• Activity: Every line of the data should be retyped with no difference from the original.

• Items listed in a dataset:
=======
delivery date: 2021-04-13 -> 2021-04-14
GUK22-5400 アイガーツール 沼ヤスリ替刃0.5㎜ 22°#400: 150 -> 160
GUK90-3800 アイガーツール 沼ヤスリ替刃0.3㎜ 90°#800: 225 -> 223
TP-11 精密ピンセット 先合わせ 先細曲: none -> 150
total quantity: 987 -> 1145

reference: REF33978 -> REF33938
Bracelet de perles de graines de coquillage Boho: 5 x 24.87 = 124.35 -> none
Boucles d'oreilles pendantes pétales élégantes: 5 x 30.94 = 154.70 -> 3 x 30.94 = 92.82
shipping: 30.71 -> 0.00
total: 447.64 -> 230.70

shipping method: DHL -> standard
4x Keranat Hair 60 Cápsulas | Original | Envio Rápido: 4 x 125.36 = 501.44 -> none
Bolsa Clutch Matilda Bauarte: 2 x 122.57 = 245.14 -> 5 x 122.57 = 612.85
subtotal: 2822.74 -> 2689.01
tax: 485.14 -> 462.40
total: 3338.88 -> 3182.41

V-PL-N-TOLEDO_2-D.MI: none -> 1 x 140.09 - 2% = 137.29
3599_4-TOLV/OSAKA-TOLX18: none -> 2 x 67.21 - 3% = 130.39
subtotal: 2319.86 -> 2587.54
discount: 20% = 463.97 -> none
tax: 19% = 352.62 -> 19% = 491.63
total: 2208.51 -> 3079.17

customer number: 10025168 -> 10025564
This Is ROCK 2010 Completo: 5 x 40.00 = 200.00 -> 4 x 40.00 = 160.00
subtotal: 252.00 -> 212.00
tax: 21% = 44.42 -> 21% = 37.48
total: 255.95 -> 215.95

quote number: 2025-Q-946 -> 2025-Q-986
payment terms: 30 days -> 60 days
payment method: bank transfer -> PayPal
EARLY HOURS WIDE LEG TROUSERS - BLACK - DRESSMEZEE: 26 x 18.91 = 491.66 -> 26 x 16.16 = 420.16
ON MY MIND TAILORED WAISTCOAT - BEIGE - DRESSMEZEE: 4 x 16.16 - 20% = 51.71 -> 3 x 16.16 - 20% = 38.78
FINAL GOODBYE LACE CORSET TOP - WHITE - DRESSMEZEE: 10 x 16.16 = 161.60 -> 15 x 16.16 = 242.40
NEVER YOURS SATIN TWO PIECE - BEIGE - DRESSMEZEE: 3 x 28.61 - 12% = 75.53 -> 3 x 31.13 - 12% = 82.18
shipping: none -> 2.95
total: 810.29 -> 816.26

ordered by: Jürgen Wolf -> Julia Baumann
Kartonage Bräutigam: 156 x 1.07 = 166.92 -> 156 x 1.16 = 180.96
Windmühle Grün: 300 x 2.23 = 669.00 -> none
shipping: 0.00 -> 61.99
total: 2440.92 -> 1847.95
=======
• Worked solution:
delivery date: 2021-04-13 -> 2021-04-14
GUK22-5400 アイガーツール 沼ヤスリ替刃0.5㎜ 22°#400: 150 -> 160
GUK90-3800 アイガーツール 沼ヤスリ替刃0.3㎜ 90°#800: 225 -> 223
TP-11 精密ピンセット 先合わせ 先細曲: none -> 150
total quantity: 987 -> 1145

reference: REF33978 -> REF33938
Bracelet de perles de graines de coquillage Boho: 5 x 24.87 = 124.35 -> none
Boucles d'oreilles pendantes pétales élégantes: 5 x 30.94 = 154.70 -> 3 x 30.94 = 92.82
shipping: 30.71 -> 0.00
total: 447.64 -> 230.70

shipping method: DHL -> standard
4x Keranat Hair 60 Cápsulas | Original | Envio Rápido: 4 x 125.36 = 501.44 -> none
Bolsa Clutch Matilda Bauarte: 2 x 122.57 = 245.14 -> 5 x 122.57 = 612.85
subtotal: 2822.74 -> 2689.01
tax: 485.14 -> 462.40
total: 3338.88 -> 3182.41

V-PL-N-TOLEDO_2-D.MI: none -> 1 x 140.09 - 2% = 137.29
3599_4-TOLV/OSAKA-TOLX18: none -> 2 x 67.21 - 3% = 130.39
subtotal: 2319.86 -> 2587.54
discount: 20% = 463.97 -> none
tax: 19% = 352.62 -> 19% = 491.63
total: 2208.51 -> 3079.17

customer number: 10025168 -> 10025564
This Is ROCK 2010 Completo: 5 x 40.00 = 200.00 -> 4 x 40.00 = 160.00
subtotal: 252.00 -> 212.00
tax: 21% = 44.42 -> 21% = 37.48
total: 255.95 -> 215.95

quote number: 2025-Q-946 -> 2025-Q-986
payment terms: 30 days -> 60 days
payment method: bank transfer -> PayPal
EARLY HOURS WIDE LEG TROUSERS - BLACK - DRESSMEZEE: 26 x 18.91 = 491.66 -> 26 x 16.16 = 420.16
ON MY MIND TAILORED WAISTCOAT - BEIGE - DRESSMEZEE: 4 x 16.16 - 20% = 51.71 -> 3 x 16.16 - 20% = 38.78
FINAL GOODBYE LACE CORSET TOP - WHITE - DRESSMEZEE: 10 x 16.16 = 161.60 -> 15 x 16.16 = 242.40
NEVER YOURS SATIN TWO PIECE - BEIGE - DRESSMEZEE: 3 x 28.61 - 12% = 75.53 -> 3 x 31.13 - 12% = 82.18
shipping: none -> 2.95
total: 810.29 -> 816.26

ordered by: Jürgen Wolf -> Julia Baumann
Kartonage Bräutigam: 156 x 1.07 = 166.92 -> 156 x 1.16 = 180.96
Windmühle Grün: 300 x 2.23 = 669.00 -> none
shipping: 0.00 -> 61.99
total: 2440.92 -> 1847.95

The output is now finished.